Se volvió hacia el agujero en la pared.

—Así que entraste por este hueco. No debió ser fácil con tu tamaño.

—No, no lo fue. Pero acerté.

Derguín asomó la cabeza. Recordaba que la cueva tenía forma de pequeña cúpula, pero ahora su interior estaba sumido en sombras.

—Eso es evidente. Estás vivo.

—La cueva de dentro era muy pequeña, y me di cuenta de que si un gusano se acercaba y soplaba su chorro de llamas me cocería como en un horno. Pero resulta que en la pared de enfrente había otro agujero así —explicó El Mazo, trazando un dibujo en el aire.

—Un óvalo.

—Eso es.

—No recuerdo la existencia de esa puerta.

El Mazo se encogió de hombros.

—Supongo que la abrieron hace poco cortando la pared. La losa que habían arrancado estaba tirada en el suelo, ni se habían molestado en quitarla.

—¿Y dices que habían cortado la pared?

—Limpiamente. Pasé la mano por los bordes y ni siquiera raspaban.

¡
Zemal
! Sólo la Espada de Fuego podía practicar un corte así. De modo que aquella puerta la había abierto Ariel. ¿Para escapar de los gusanos de fuego... o para despertar a alguien que yacía en las profundidades?

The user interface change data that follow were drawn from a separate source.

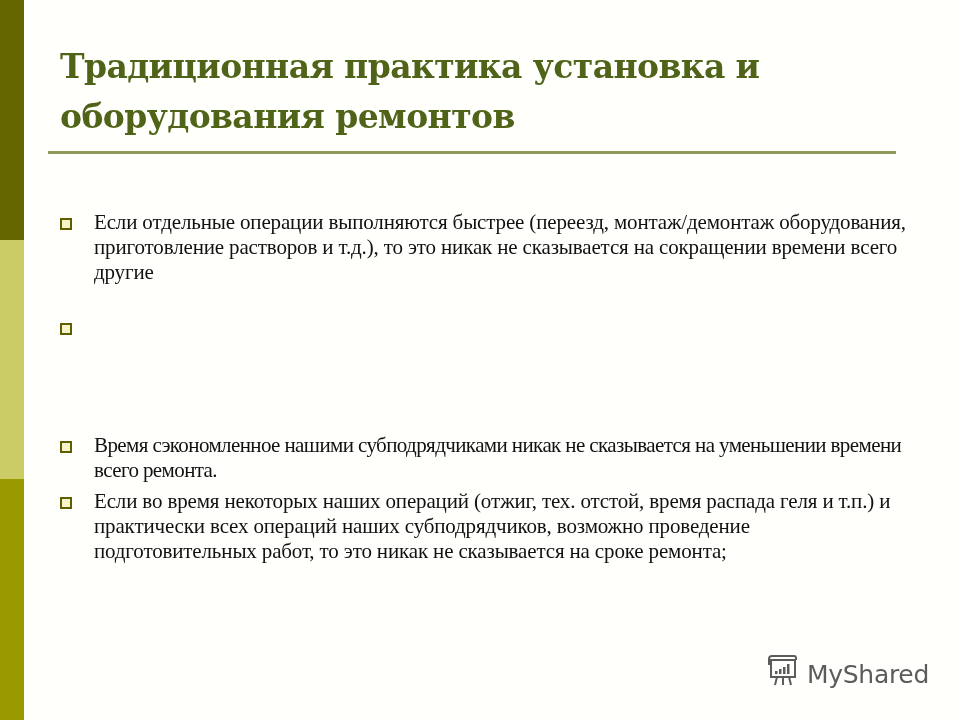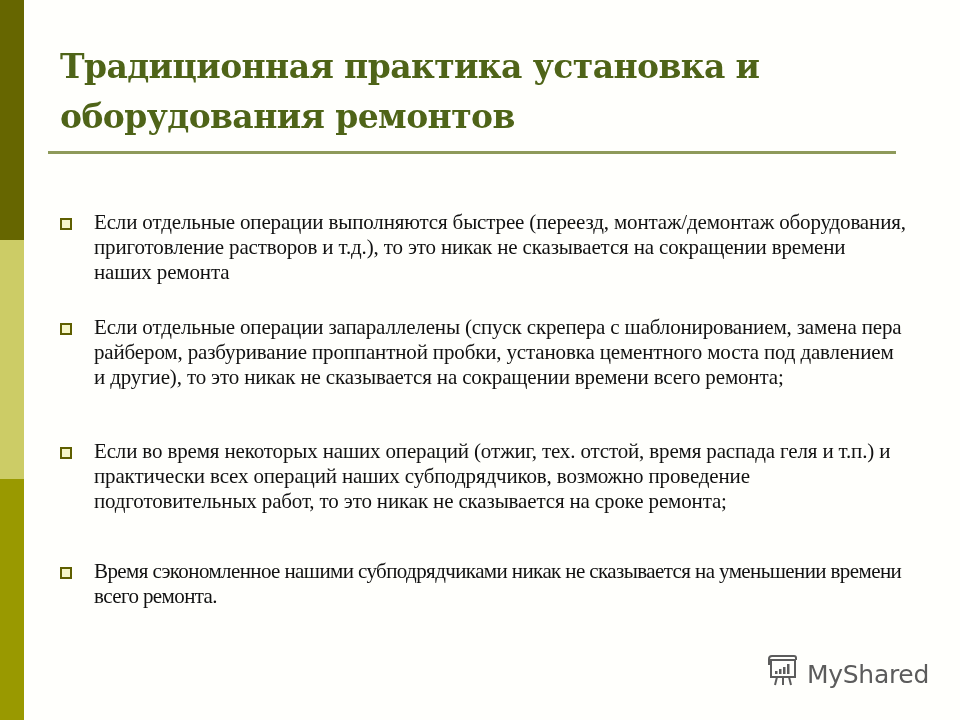"Если отдельные операции выполняются" span { text: наших ремонта -> всего другие }
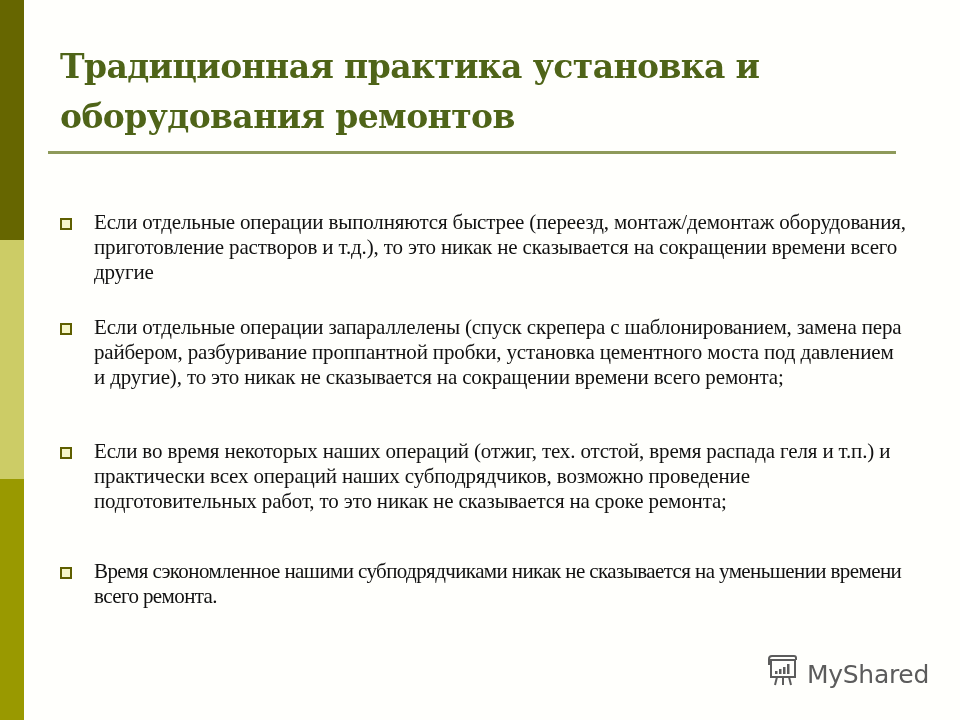"Если отдельные операции запараллелены" span { html: <span>Если отдельные операции запараллелены (спуск скрепера с шаблонированием, замена пера райбером, разбуривание проппантной пробки, установка цементного моста под давлением и другие), то это никак не сказывается на сокращении времени всего ремонта;</span> -> none }
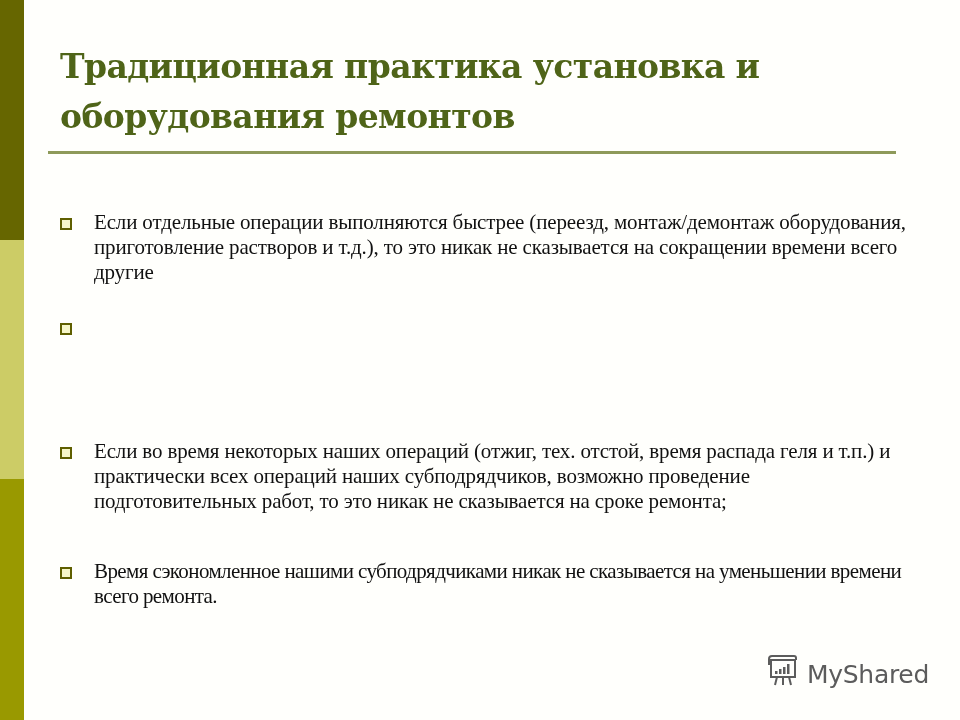"Если во время некоторых наших" li.bullet-item { order: before "Время сэкономленное нашими" -> after "Время сэкономленное нашими" }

El Mazo le contó que en el interior de la cámara había visto otro cadáver. Por su descripción, debía de ser la oniromante. No encontró cascotes caídos que explicaran su muerte; pero no le sobraba precisamente tiempo para indagar, así que se adentró en el túnel que se abría al otro lado del agujero.

Y lo hizo justo a tiempo. A sus espaldas oyó el rugir de las llamas, y en el suelo del túnel vio su propia sombra recortada contra una intensa luz y sintió el calor en la espalda.

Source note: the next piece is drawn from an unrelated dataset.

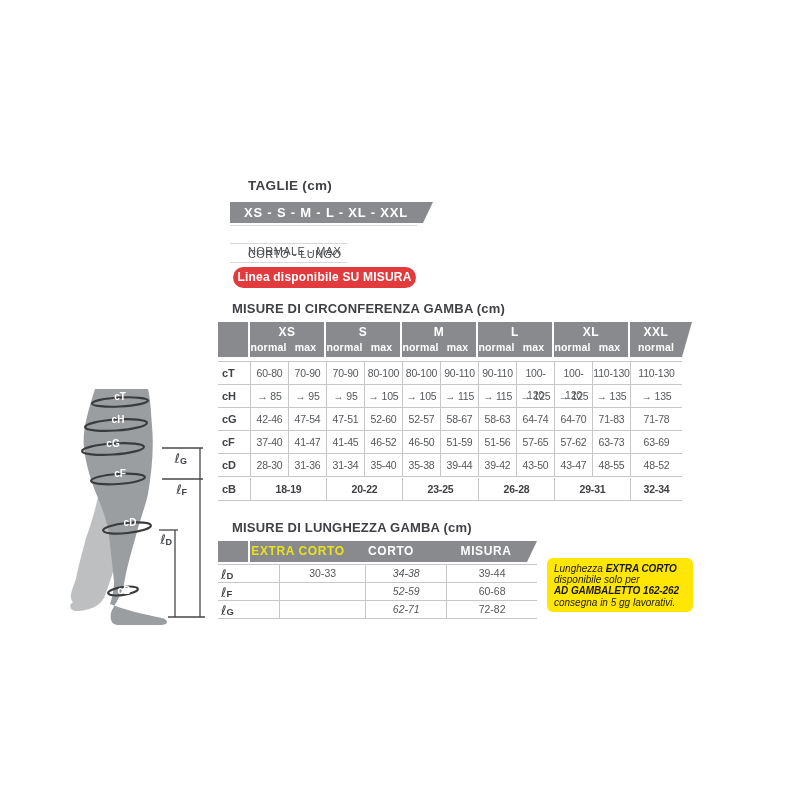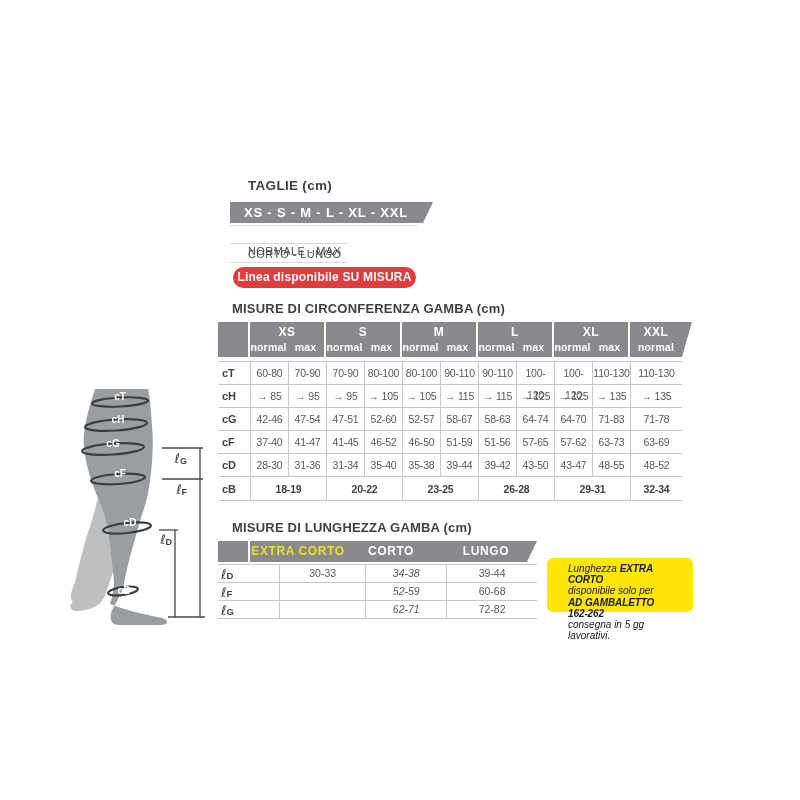"LUNGO" div.lt-col { text: LUNGO -> MISURA }
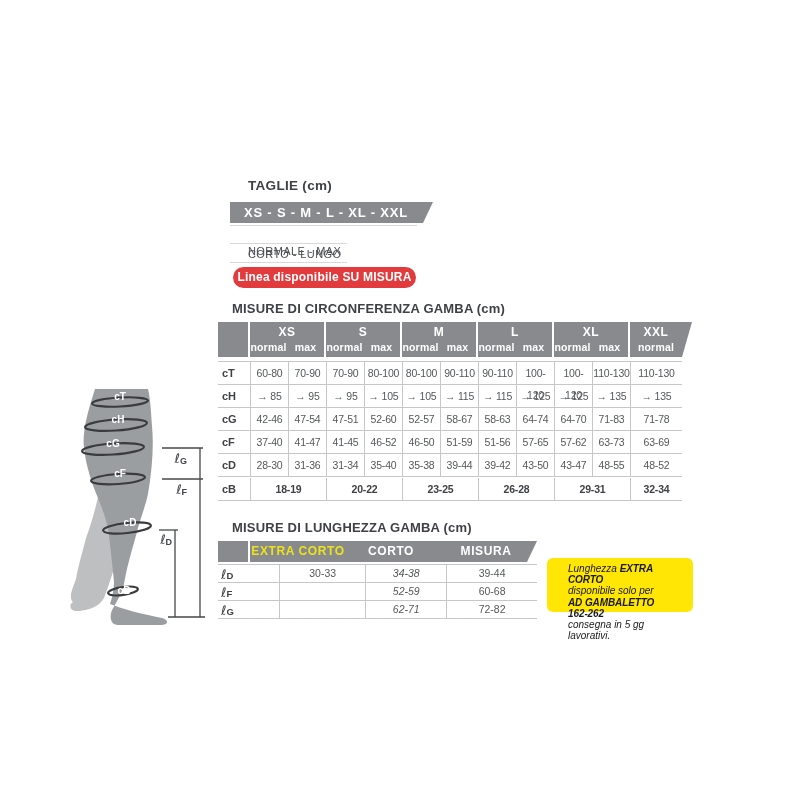"Lunghezza EXTRA CORTO" .note { padding: 5px 21px -> 5px 7px }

Derguín tocó la pared que rodeaba al agujero circular. Estaba negra, pero no había llegado a fundirse. Tal vez el gusano de fuego no se había acercado mucho, o sus llamas habían perdido fuerza. Pero de no ser por el túnel que penetraba en el acantilado, estaba seguro de que su amigo habría muerto achicharrado o asfixiado en la cueva de la oniromante.

El Mazo siguió contándole que había bajado por el túnel hasta que dejó de oír ruidos y sentir calor. Después había aguardado un tiempo prudencial, que a él se le antojó un día entero, pero que al parecer no había pasado de doce horas.

—El resto ya lo sabes. Salí de aquí y vi que los gusanos habían desaparecido y la mayoría de los incendios se habían apagado ya.

Derguín imaginó que eso ocurría porque las llamas de los gusanos debían alcanzar tal temperatura que lo consumían todo y agotaban rápidamente el combustible. No era extraño que, pese a que se había hecho de noche, siguiera haciendo más calor que en un día de verano.